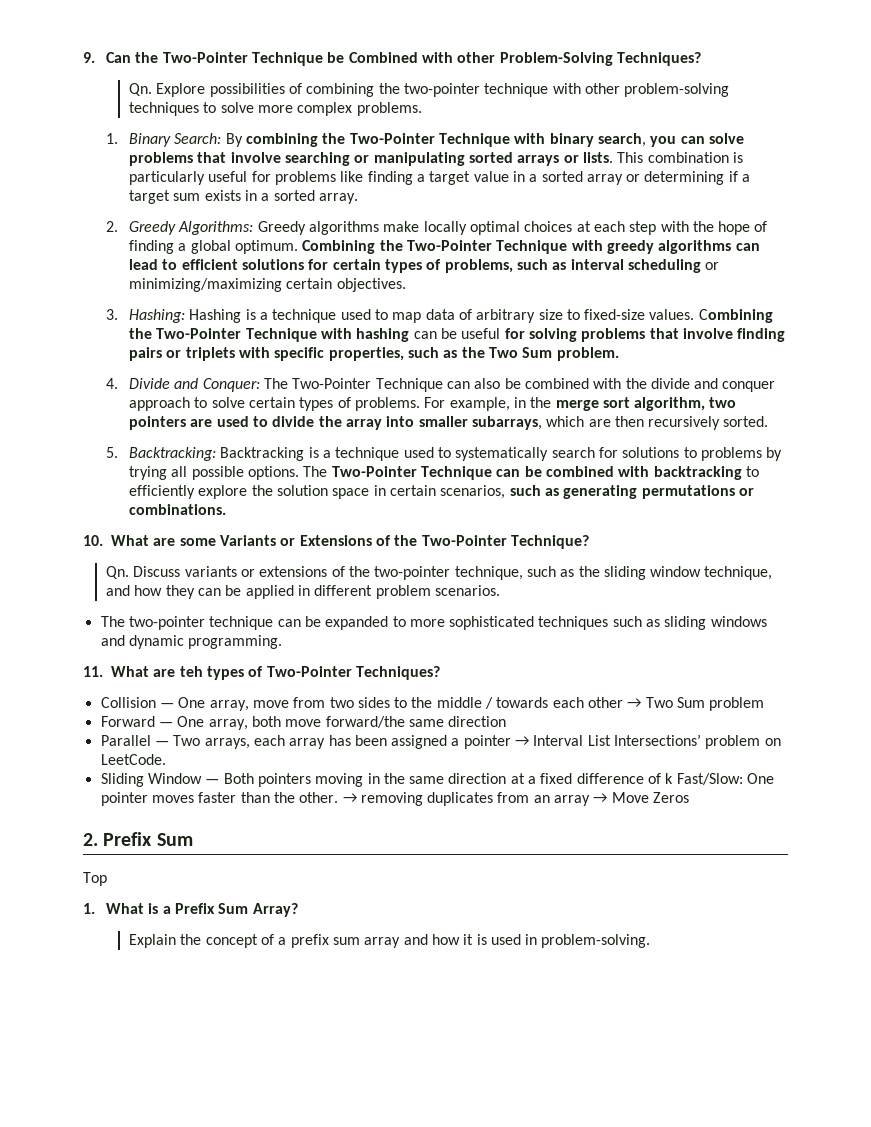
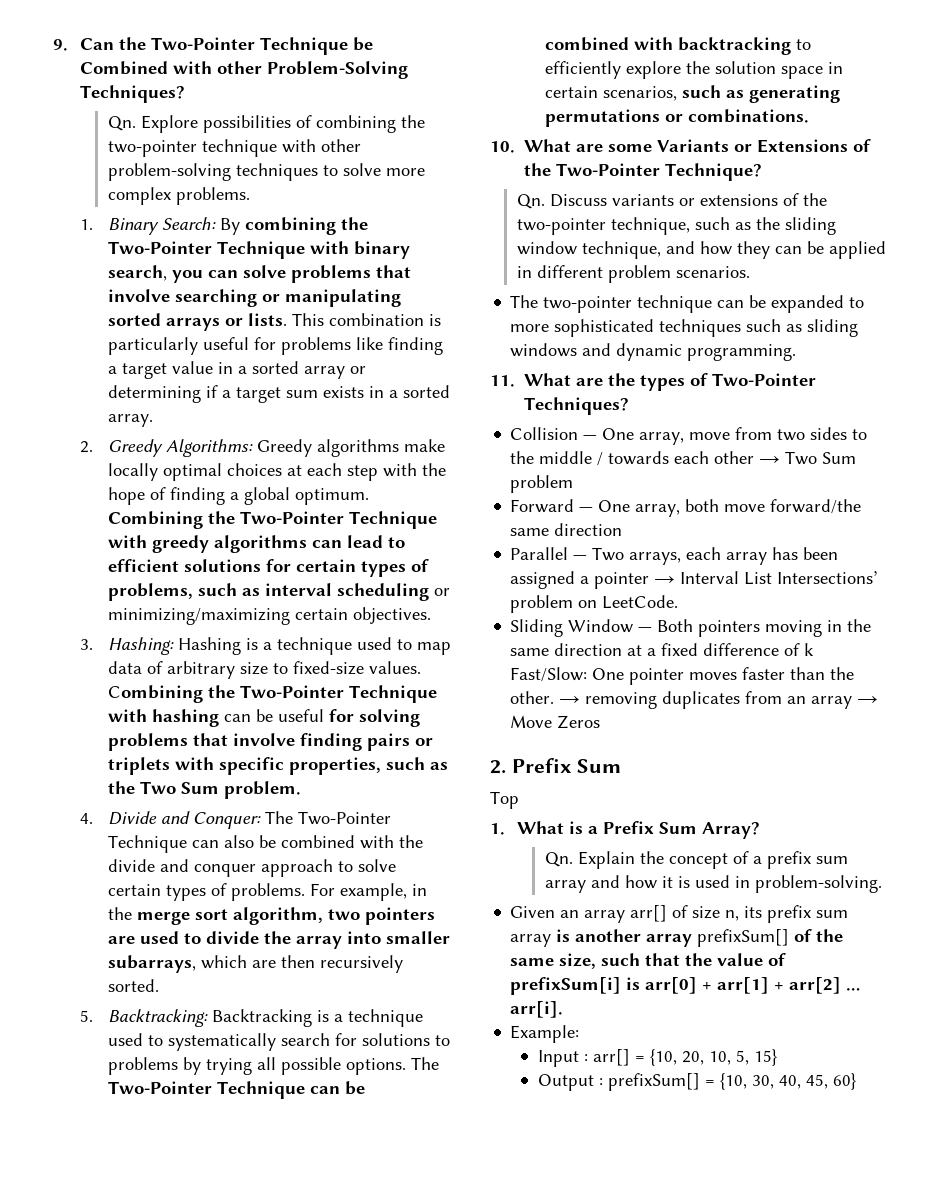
- 11. What are teh types of Two-Pointer Techniques?
+ 11. What are the types of Two-Pointer Techniques?
- Explain the concept of a prefix sum array and how it is used in problem-solving.
+ Qn. Explain the concept of a prefix sum array and how it is used in problem-solving.
+ Given an array arr[] of size n, its prefix sum array is another array prefixSum[] of the same size, such that the value of prefixSum[i] is arr[0] + arr[1] + arr[2] … arr[i].
+ Example:
+ Input : arr[] = {10, 20, 10, 5, 15}
+ Output : prefixSum[] = {10, 30, 40, 45, 60}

**YOUR GOAL**
Write the lines out verbatim, from the one with "Qn. Explain the" through the last line of the entries, and stop there.

**TASK OUTPUT**
+ Qn. Explain the concept of a prefix sum array and how it is used in problem-solving.
+ Given an array arr[] of size n, its prefix sum array is another array prefixSum[] of the same size, such that the value of prefixSum[i] is arr[0] + arr[1] + arr[2] … arr[i].
+ Example:
+ Input : arr[] = {10, 20, 10, 5, 15}
+ Output : prefixSum[] = {10, 30, 40, 45, 60}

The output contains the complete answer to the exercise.